I had a similar question not long ago about my 7mag and H1000. There was published difference in the same bullet and same powder. 68 - 70 grain difference. In doing my pressure checks, I actually went all the way up to 71 and still didn't find pressure. In the attached pics in the thread, some thought that the shiny mark on the brass was an indicator, but it was just a glare from the pic. So actually at 71g H1000, I was 3 grains over book max and 1 grain over powder max and still didn't have heavy bolt lift, brass markings or anything to speak off. Buddy is 3 grains over max in his 300 WM and same results. Could be gun differences, who knows. But i stopped at 71g. Here is my topic on similar issue.
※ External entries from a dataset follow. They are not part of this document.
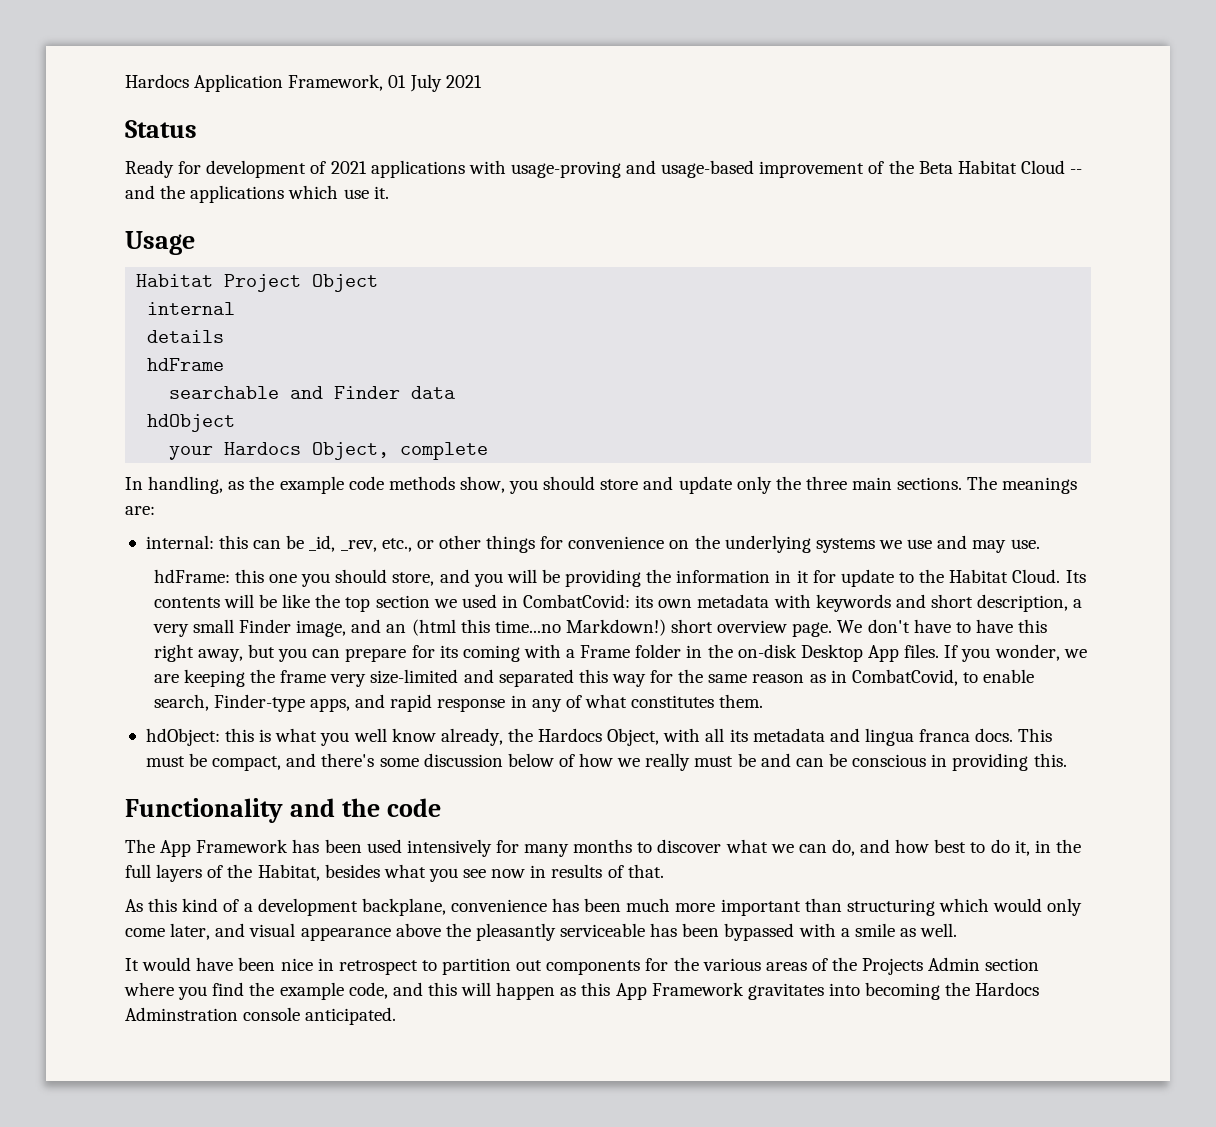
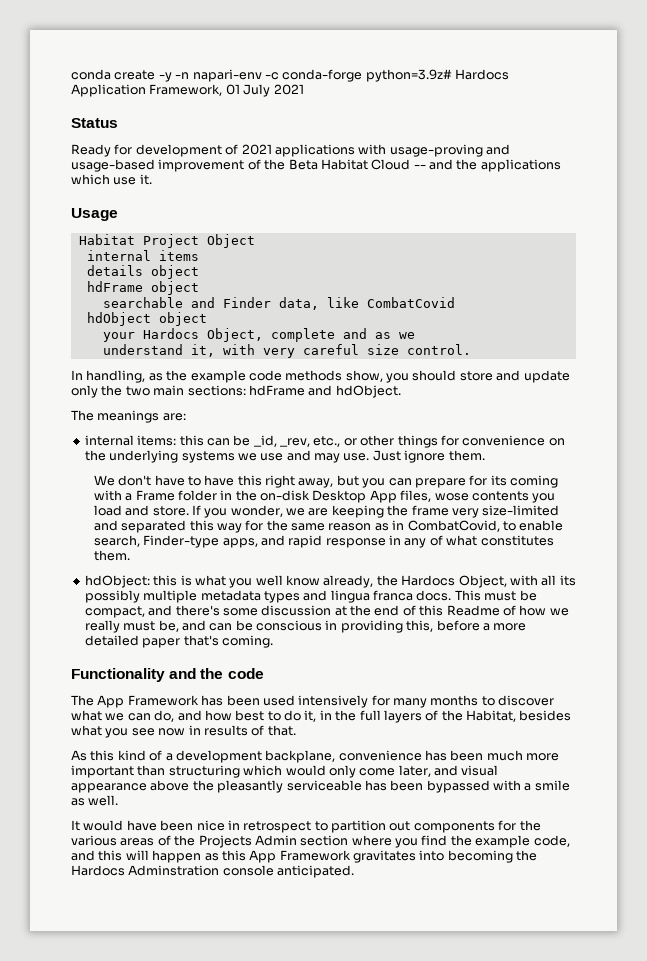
(125, 81) none -> [71,69,452,82] conda create -y -n napari-env -c conda-forge python=3.9z#
(236, 308) none -> [158,250,199,261] items
[147,358,225,371] // hdFrame -> [150,265,199,279] [86,281,199,295] object // hdFrame object
[411,386,456,399] data -> [278,297,455,310] data, like CombatCovid
(236, 423) none -> [158,312,207,326] object
(489, 451) none -> [342,328,415,339] [102,344,471,358] and as we // understand it, with very careful size control.
[805,476,963,490] three main sections. -> [125,385,401,398] two main sections: hdFrame and hdObject. //
[145,535,214,549] internal: -> [84,435,177,446] internal items:
[153,569,1086,587] [153,594,1083,612] [152,619,833,637] // hdFrame: this one you should store, and you will be providing the information in it for update to the Habitat Cloud. Its contents will be like the top section we used in CombatCovid: its own metadata with keywords and short description, a very small Finder image, and an (html this time...no Markdown!) short overview page. -> [372,450,485,463] Just ignore them. //
[904,644,940,658] files. -> [400,490,556,503] [93,505,189,516] files, wose contents you load and store.
[752,728,825,742] metadata -> [84,590,300,603] possibly multiple metadata types
[507,753,554,767] below -> [334,605,500,616] at the end of this Readme
[737,753,756,767] be -> [158,620,179,632] be,
[1033,753,1067,767] this. -> [406,620,527,632] [84,635,273,648] this, before a more detailed paper that's coming.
I started reloading with this exact combo, so I'll throw what I learned into the mix. Don't put any merit into unfired brass, factory 7RM have sloppy chambers and you can get .012" growth on first firing. Make sure you're measuring and bumping .002" or you'll learn about case head separation. After you have fireformed brass, do your testing. I agree with the statements that pushing it much further isn't worth it in terms of ballistics, you'll lose more in brass life than you'll gain in actual trajectory. But I don't agree with some of the other advice, pressure signs are unique in each rifle, primers, ejector marks, swipe, etc. are all a part, but not one is an absolute indicator. There are plenty of threads on here about bolts leaving ejector swipe on unfired cases just by chambering. Bolt lift is the absolute indicator. If you get resistance opening the bolt, you're getting into unsafe territory. Last but not least, if you get resistance on chambering resized brass, bust out the wallet because you'll need the Larry Wilson collet die to resize the portion above the belt that the die won't reach when you're bumping shoulders.